しおりを挟むその顔は間違いなく酒場のウェイトレスだが、着ている服はどこかの貴族令嬢かと思う程の黒と金の豪華なドレス姿。言葉を失う俺を余所目に、その彼女は誰に向けたとも分からないセリフを続ける。まるで舞台の上の女優のように。
「このドラゴンは怒ってるの。自分の眠りを妨げた、そこの男にね。そう、怒りにより復讐に来たのよ」
そう言ってドレスの女性はブッシュを指差す。マリンの回復魔法により、ようやく立ち上がったブッシュだったが。その言葉を聞いてさすがに慌てた感じで反論した。
「お、おい。お前、なにを言いだすんだ?」
ドレスの女性はその胸元から一つの小さな石のような物を出してくると、さらに話を続けた。今度はブッシュに向けてだろうか?
「この石が何かおわかり? あなたがドラゴンの巣に落とした岩石の破片なのよ。ドラゴンはとても感覚が優れているから、これに残った残留魔力とあなたの魔力が一致したら……フフッ。楽しいわね」
嘲笑する女性に、さすがにブッシュが顔色を変えた。
「な、なんだって。俺がそれを巣に落とした? 何を根拠にそんな事言ってんだ!」
「だ~か~ら~。あなたがしらばっくれるのなら、このドラゴンに判断してもらったら? 直ぐに分かるわよ?」
そう言うと女性は、おもむろにブッシュの腕を掴んだ。直ぐにドラゴンは渦中の二人に近づいて行く。
なんだ、この違和感は。まるでドラゴンとドレスの女性が茶番劇を繰り広げているかのような不自然さを感じる。腕を掴まれたブッシュは暴れているが、何故か女性のあんなに華奢な手を振りほどけないようだ。
「や、やめろ! 離せ!」
ドラゴンの大きな顔が迫りブッシュは今にも食べられそうな感じだが、誰もそれを止めようとする者はいなかった。いや、止められなかったのだ。それだけドラゴンという生物の圧がすごい。仮に今から止めに入った所で間に合うはずもないのだが。
そして、ドレスの女性はブッシュに再度問う。
「本当の事言いなさいな。罪を認めれば許してくれるかも」
「ふざけるな! 俺は王国御墨付きの冒険者だ。その俺にこんな事して、変な言いがかりまで付けやがって。女でもただでは済まんぞ!」
ブッシュの態度は一変した。今度は女性に威圧的な態度を見せ始めたのだ。そんな中で俺は一人考えていた。

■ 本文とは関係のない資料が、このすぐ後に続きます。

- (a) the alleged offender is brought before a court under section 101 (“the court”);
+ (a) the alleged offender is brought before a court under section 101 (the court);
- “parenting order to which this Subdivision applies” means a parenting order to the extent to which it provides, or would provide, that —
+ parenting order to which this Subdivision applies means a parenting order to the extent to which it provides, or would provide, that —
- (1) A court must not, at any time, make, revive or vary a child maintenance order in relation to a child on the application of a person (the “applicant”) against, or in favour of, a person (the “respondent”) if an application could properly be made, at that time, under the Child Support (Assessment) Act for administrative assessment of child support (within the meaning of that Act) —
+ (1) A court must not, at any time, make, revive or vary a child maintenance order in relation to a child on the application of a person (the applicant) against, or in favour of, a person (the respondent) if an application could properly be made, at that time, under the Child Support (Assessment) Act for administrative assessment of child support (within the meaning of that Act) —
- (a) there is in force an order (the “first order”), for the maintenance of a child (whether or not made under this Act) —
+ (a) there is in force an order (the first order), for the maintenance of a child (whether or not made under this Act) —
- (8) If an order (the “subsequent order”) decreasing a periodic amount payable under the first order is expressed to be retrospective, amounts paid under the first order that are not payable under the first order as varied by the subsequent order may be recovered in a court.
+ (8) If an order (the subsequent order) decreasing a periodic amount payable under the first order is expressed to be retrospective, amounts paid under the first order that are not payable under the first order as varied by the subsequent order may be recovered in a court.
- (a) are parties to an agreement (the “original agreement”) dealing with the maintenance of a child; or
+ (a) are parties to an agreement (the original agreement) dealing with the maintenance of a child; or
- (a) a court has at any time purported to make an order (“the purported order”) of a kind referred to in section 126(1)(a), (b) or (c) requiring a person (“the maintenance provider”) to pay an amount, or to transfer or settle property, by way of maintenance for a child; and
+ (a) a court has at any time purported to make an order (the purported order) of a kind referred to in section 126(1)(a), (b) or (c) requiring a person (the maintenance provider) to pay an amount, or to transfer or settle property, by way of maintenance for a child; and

やはりあのドラゴンは、あの時大岩を落とされて怒っていたドラゴン──ジルクレイアなのか? そしてブッシュは本当に岩を落とした犯人なのか?
俺は再度、ドラゴンに話し掛ける。
「なあ。もうやめようぜ。俺の言葉分かるんだろ? お前、ジルクレイアなんだろ?」
俺の言葉が耳に入っていないのか無視しているのか、ドラゴンはこちらを見る事もなく大きく口を広げた。するとブッシュは、驚きで目を丸くして突然グッタリとしてしまった。
「あーあ。気絶しちゃった。しかも漏らしたのね……なんか冷めちゃった。」
喋ったのはドラゴン。ここにきて漸く喋った────そしてプイっと顔を背ける。やはりドラゴンはジルクレイアのようだ。周りの者達には聞こえてなかったようだが、俺には確かに聞こえた。
ドレスの女性にもジルクレイアの声が聞こえたのか、ブッシュを掴んでいた手を離した。
『いたぞ!』
俺がドレスの女性に話しかけようとした時。今更のように王国の騎士団が大勢で押し寄せて来るのが確認出来た。
それを見たドラゴンは翼を羽ばたかせ大空高く舞い上がり、そのまま逃げるように彼方へと飛び去っていった。それを見た周りの者達からは「おぉぉ!ドラゴンを追い返したぞ!」っと大歓声が沸き上がったのだ。
その騒ぎに紛れてハマンが俺の肩をポンっと叩き〝こっちに来い〟というジェスチャーをした。ふとさっきの女性を探したが既に彼女の姿はどこにもなかった。
一気に周囲は多くの王国騎士団と冒険者や町民で大騒ぎになっていて、俺とハマンは騒ぎに紛れて冒険者ギルドの中に入った。
直前で俺を見つけたルカもギルドに入ってきたのだが、ハマンは俺とルカを直ぐにギルドのカウンターの奥にある部屋へと押し込んだのだ────理由はすぐにわかった。
暫くして王国騎士団が大勢ギルドに訪れたのだ。
騎士団は、俺の事や女性の事。そしてドラゴンの事を……尋問するようにハマンに細かく聞いていた。
と、いうのも多くの目撃者が『俺がドラゴンと何か話していた』と言っているらしく、その事で王国騎士団は俺を探しているようだ。
それをハマンは上手く誤魔化してくれた。確かに王国騎士団に色々と聞かれるのは面倒な事だし、あまり下手な事も言えない。こうなる事が分かってて俺をかくまってくれたのだろう。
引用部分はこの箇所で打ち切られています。